Activity » All of the data below should be set down again verbatim, without any images.

The data »

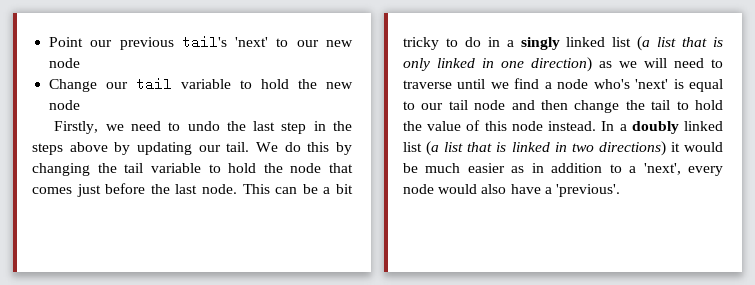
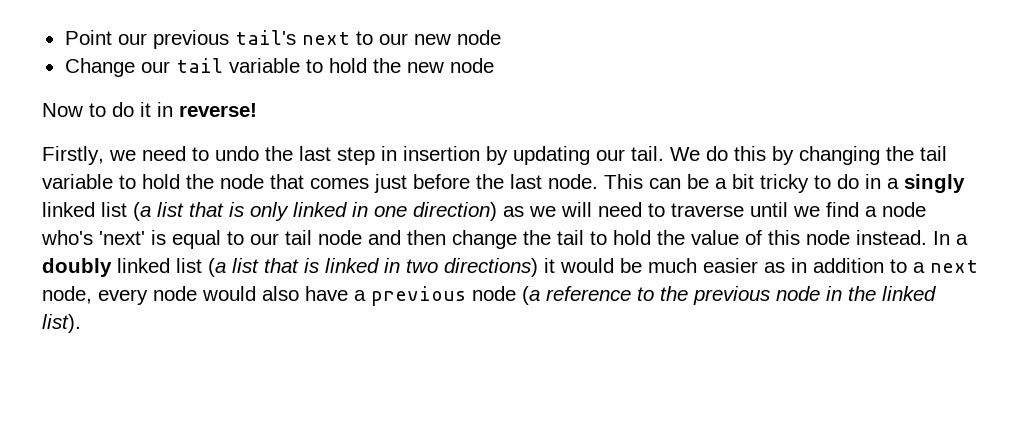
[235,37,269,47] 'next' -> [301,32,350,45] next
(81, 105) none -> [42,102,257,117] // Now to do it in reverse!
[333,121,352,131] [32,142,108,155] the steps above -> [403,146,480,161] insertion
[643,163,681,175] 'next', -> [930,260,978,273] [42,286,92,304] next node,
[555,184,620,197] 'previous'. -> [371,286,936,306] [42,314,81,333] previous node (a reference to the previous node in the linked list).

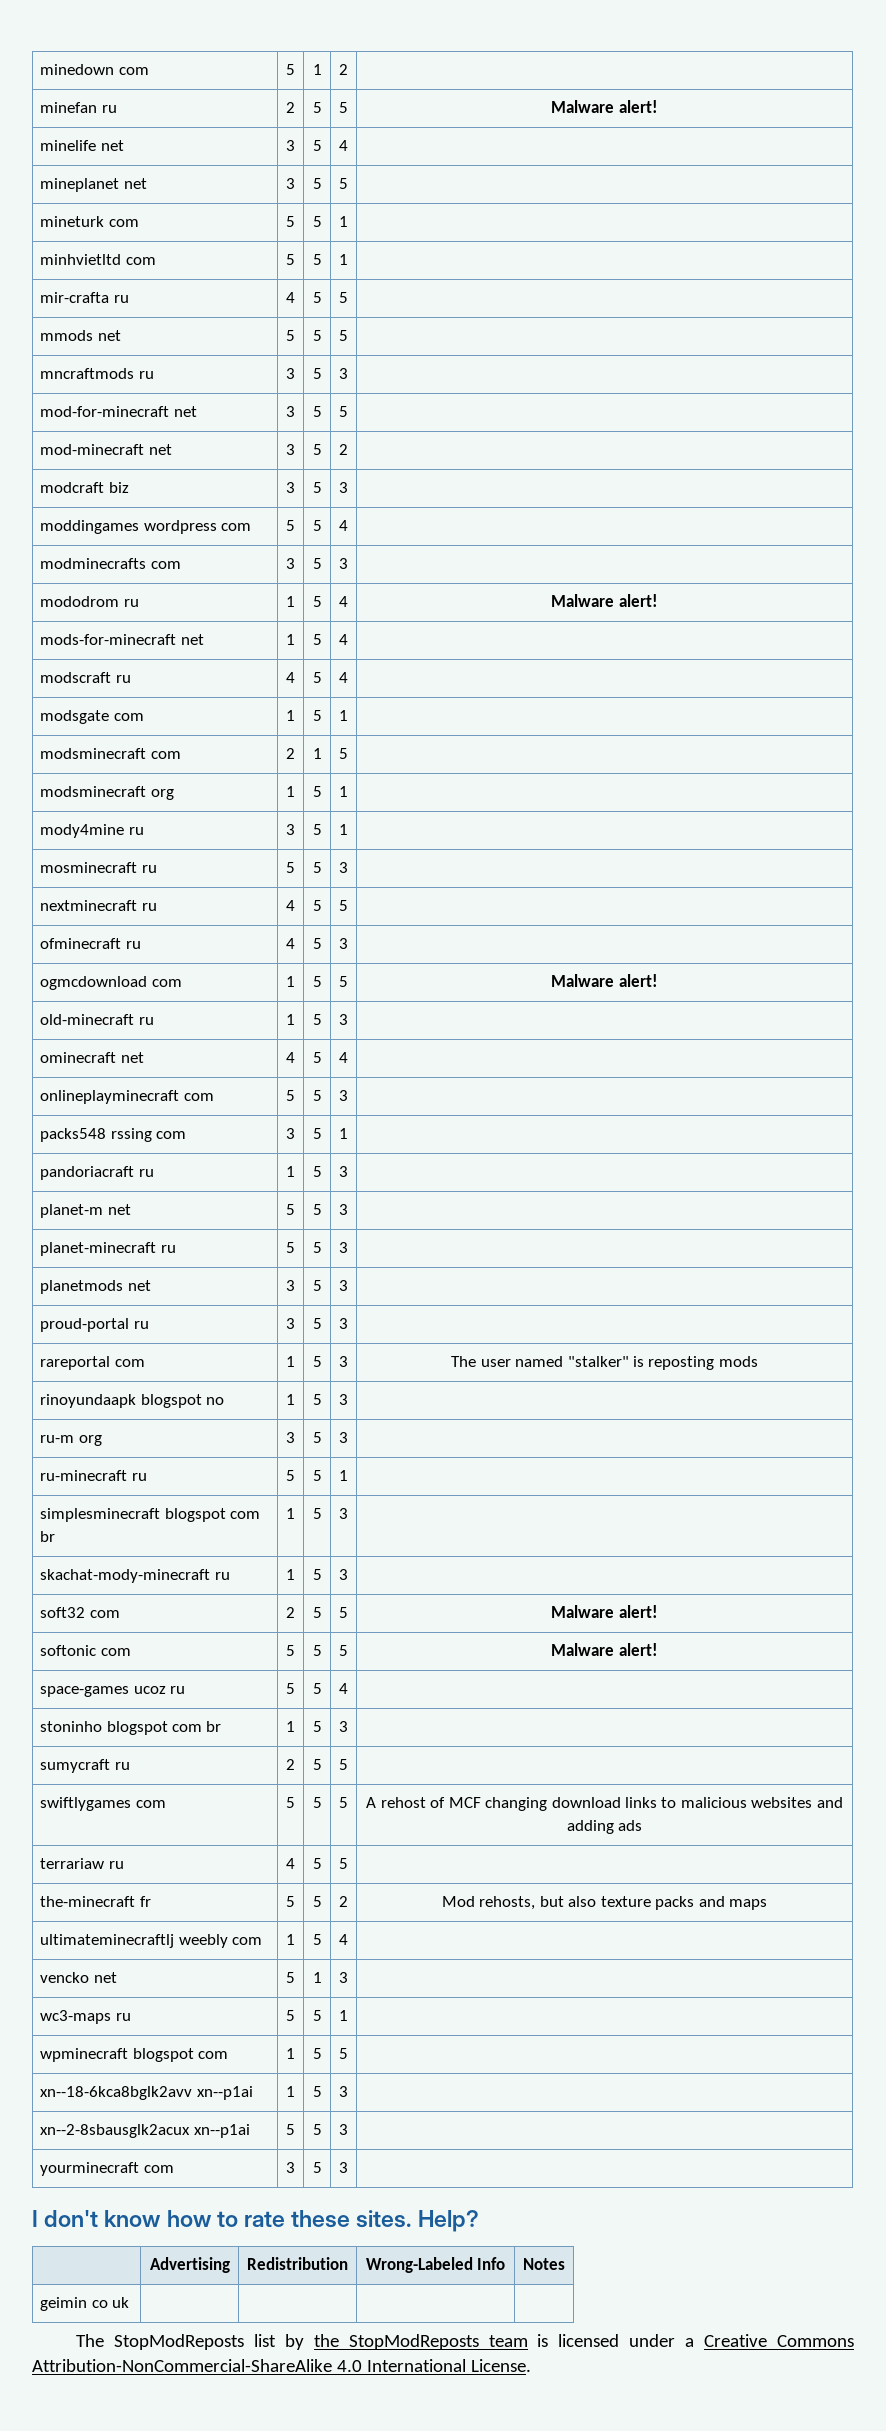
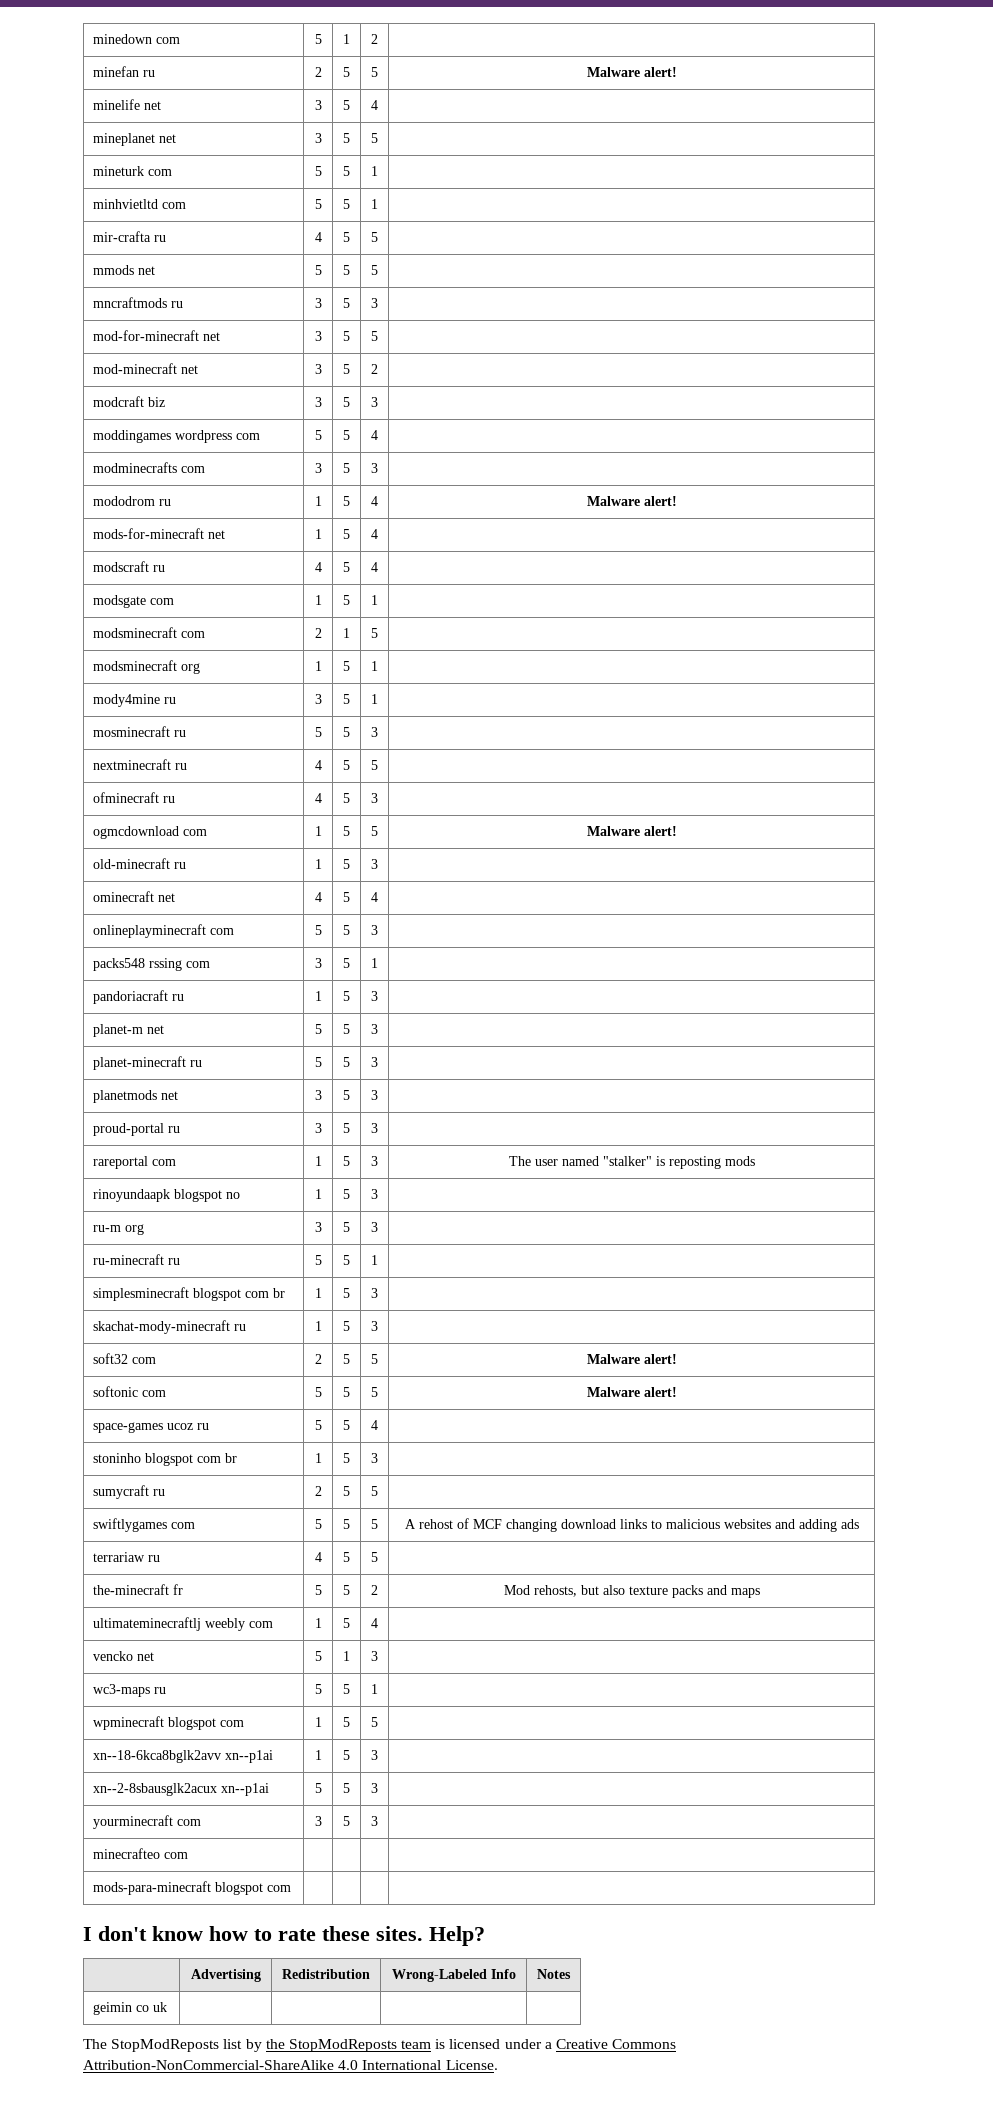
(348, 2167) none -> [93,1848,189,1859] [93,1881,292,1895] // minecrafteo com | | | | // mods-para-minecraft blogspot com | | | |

Exercise answer »
[235,37,269,47] 'next' -> [301,32,350,45] next
(81, 105) none -> [42,102,257,117] // Now to do it in reverse!
[333,121,352,131] [32,142,108,155] the steps above -> [403,146,480,161] insertion
[643,163,681,175] 'next', -> [930,260,978,273] [42,286,92,304] next node,
[555,184,620,197] 'previous'. -> [371,286,936,306] [42,314,81,333] previous node (a reference to the previous node in the linked list).

(348, 2167) none -> [93,1848,189,1859] [93,1881,292,1895] // minecrafteo com | | | | // mods-para-minecraft blogspot com | | | |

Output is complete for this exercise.